= ChismeArte =

American magazine

ChismeArte was an avant-garde Chicano magazine published by the LA Latino Writers Association (LALWA) and produced by the Concilio de Arte Popular (The People's Art Council), a California statewide arts advocacy group of Chicano arts organizations headed by Manazar Gamboa. The magazine began publication in 1976. It was produced by Guillermo Bejarano in the early 1980s.
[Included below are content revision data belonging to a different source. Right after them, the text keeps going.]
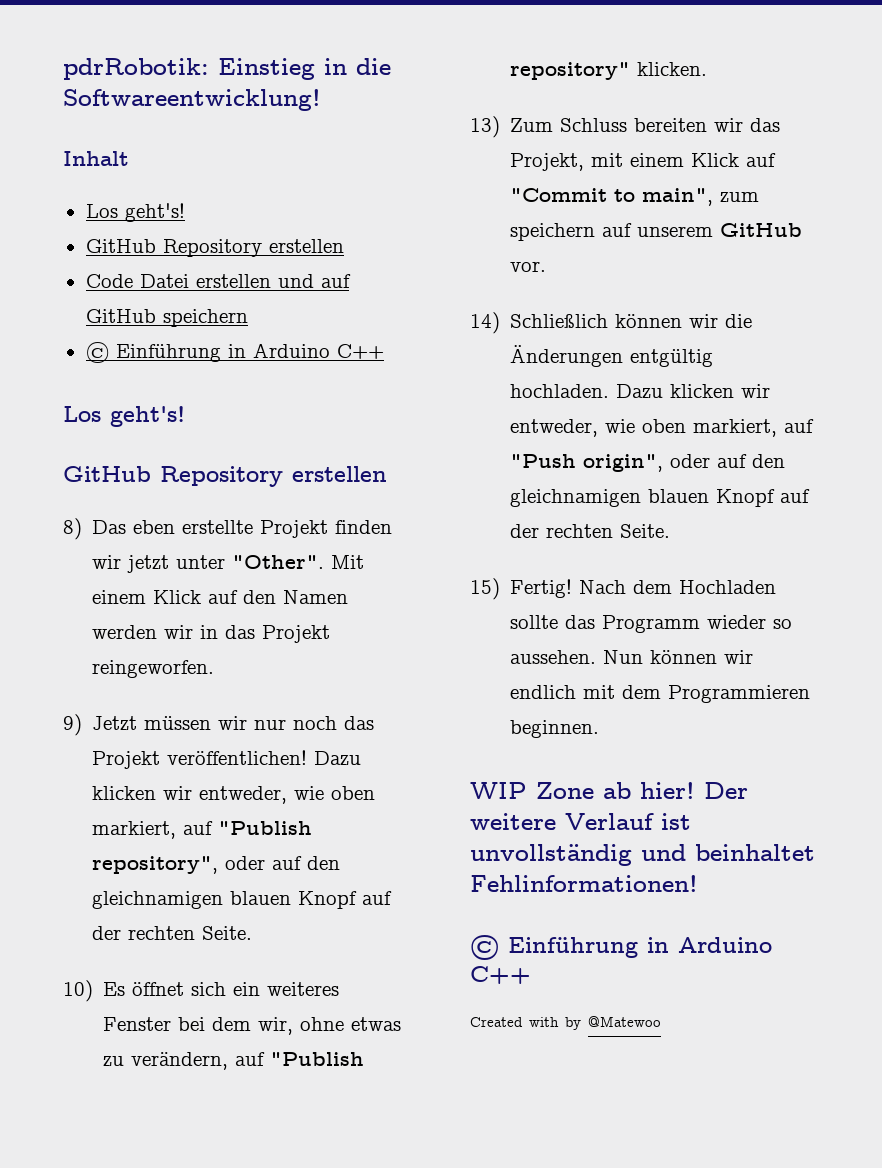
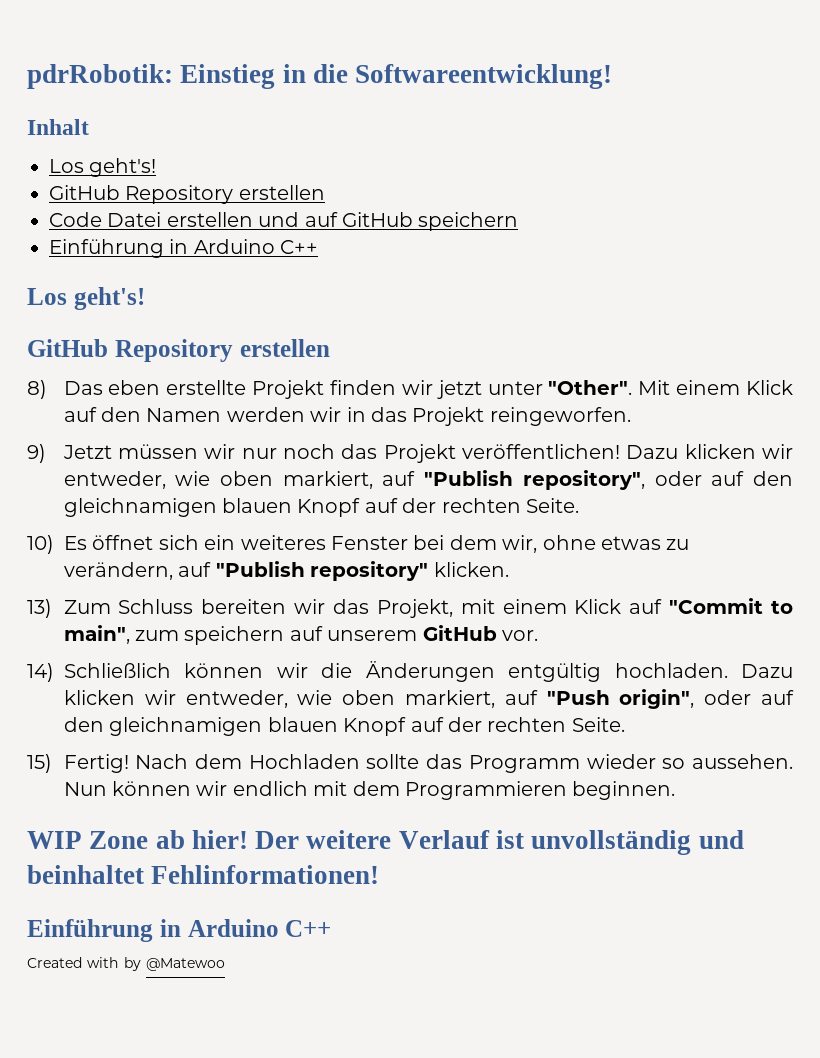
  Code Datei erstellen und auf GitHub speichern
- © Einführung in Arduino C++
+ Einführung in Arduino C++
  Der weitere Verlauf ist unvollständig und beinhaltet Fehlinformationen!
- © Einführung in Arduino C++
+ Einführung in Arduino C++

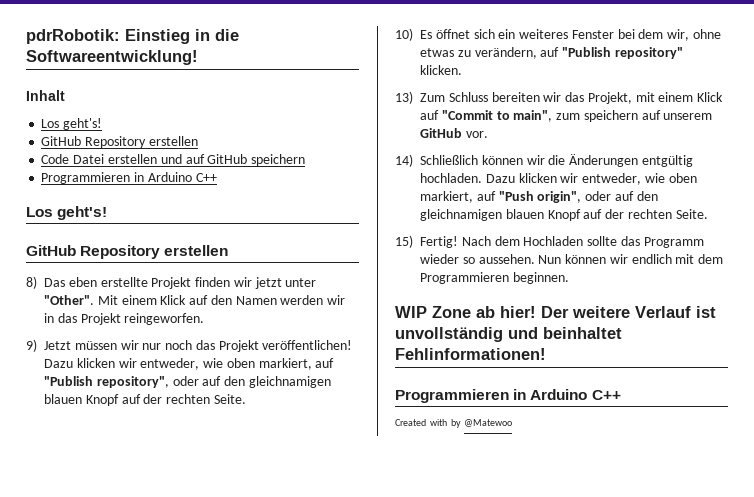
  Code Datei erstellen und auf GitHub speichern
- Einführung in Arduino C++
+ Programmieren in Arduino C++
  Der weitere Verlauf ist unvollständig und beinhaltet Fehlinformationen!
- Einführung in Arduino C++
+ Programmieren in Arduino C++

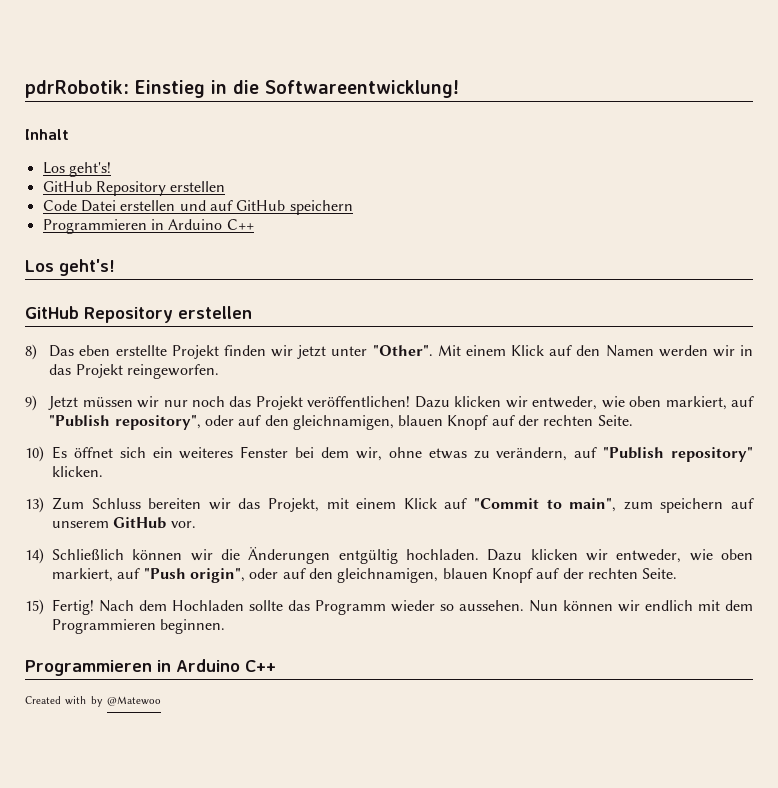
- Dazu klicken wir entweder, wie oben markiert, auf "Publish repository", oder auf den gleichnamigen blauen Knopf auf der rechten Seite.
+ Dazu klicken wir entweder, wie oben markiert, auf "Publish repository", oder auf den gleichnamigen, blauen Knopf auf der rechten Seite.
- Dazu klicken wir entweder, wie oben markiert, auf "Push origin", oder auf den gleichnamigen blauen Knopf auf der rechten Seite.
+ Dazu klicken wir entweder, wie oben markiert, auf "Push origin", oder auf den gleichnamigen, blauen Knopf auf der rechten Seite.
- WIP Zone ab hier! Der weitere Verlauf ist unvollständig und beinhaltet Fehlinformationen!

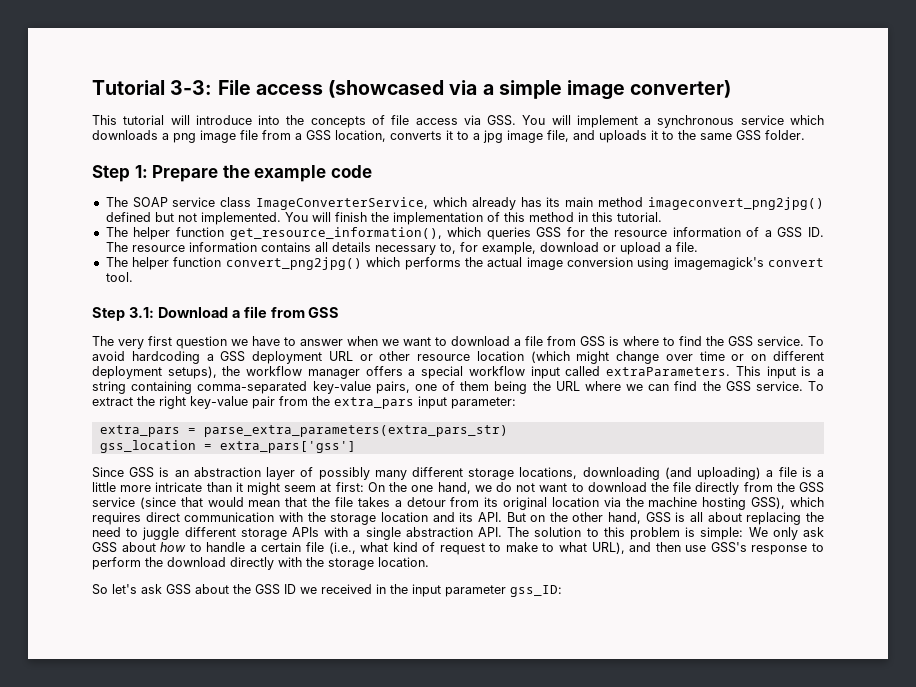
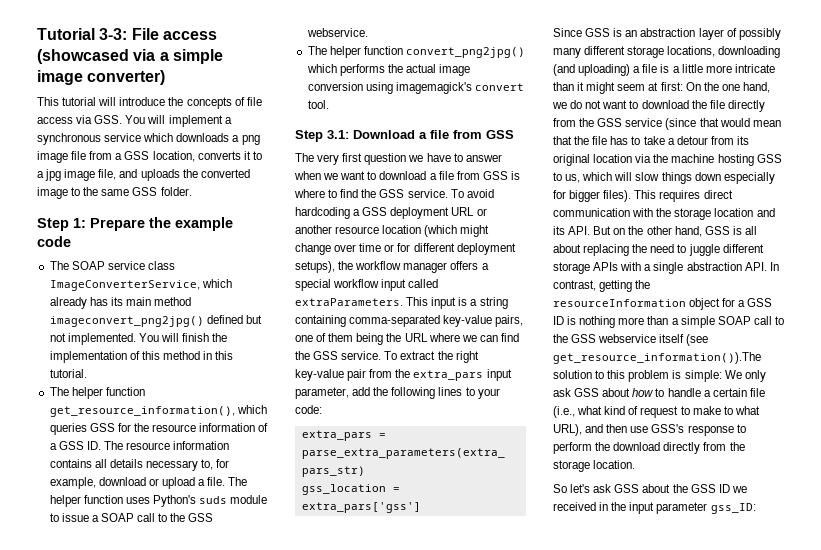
- This tutorial will introduce into the concepts of file access via GSS. You will implement a synchronous service which downloads a png image file from a GSS location, converts it to a jpg image file, and uploads it to the same GSS folder.
+ This tutorial will introduce the concepts of file access via GSS. You will implement a synchronous service which downloads a png image file from a GSS location, converts it to a jpg image file, and uploads the converted image to the same GSS folder.
+ The helper function uses Python's suds module to issue a SOAP call to the GSS webservice.
- To avoid hardcoding a GSS deployment URL or other resource location (which might change over time or on different deployment setups), the workflow manager offers a special workflow input called extraParameters.
+ To avoid hardcoding a GSS deployment URL or another resource location (which might change over time or for different deployment setups), the workflow manager offers a special workflow input called extraParameters.
- To extract the right key-value pair from the extra_pars input parameter:
+ To extract the right key-value pair from the extra_pars input parameter, add the following lines to your code:
- On the one hand, we do not want to download the file directly from the GSS service (since that would mean that the file takes a detour from its original location via the machine hosting GSS), which requires direct communication with the storage location and its API. But on the other hand, GSS is all about replacing the need to juggle different storage APIs with a single abstraction API. The solution to this problem is simple:
+ On the one hand, we do not want to download the file directly from the GSS service (since that would mean that the file has to take a detour from its original location via the machine hosting GSS to us, which will slow things down especially for bigger files). This requires direct communication with the storage location and its API. But on the other hand, GSS is all about replacing the need to juggle different storage APIs with a single abstraction API. In contrast, getting the resourceInformation object for a GSS ID is nothing more than a simple SOAP call to the GSS webservice itself (see get_resource_information()).The solution to this problem is simple:
- We only ask GSS about how to handle a certain file (i.e., what kind of request to make to what URL), and then use GSS's response to perform the download directly with the storage location.
+ We only ask GSS about how to handle a certain file (i.e., what kind of request to make to what URL), and then use GSS's response to perform the download directly from the storage location.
Manazar Gamboa served as Director of LALWA and Editor of ChismeArte from 1981 to 1983. Organizational members of the People's Art Council included The Teatro Campesino in San Juan Bautista, The Royal Chicano Air Force in Sacramento, Mechicano Art Center in Los Angeles, and The Galeria de la Raza and The Mexican Museum in San Francisco, and The Centro Cultural de la Raza in San Diego.

Many Latino writers have edited or published in this magazine, including Manazar Gamboa, Helena Maria Viramontes, Roberto Rodriguez, Marisela Norte, Naomi Quinonez, Sybil Venegas, and Luis J. Rodriguez, a Los Angeles Poet Laureate.

The Kennedy Library Gallery held an exhibition, "ChismeArte, ¡Y Que!: Expanding L.A.'s Chicano Aesthetic". Latino artists featured in this exhibit include Gronk, Carlos Almaraz, John Valadez and Barbara Carrasco.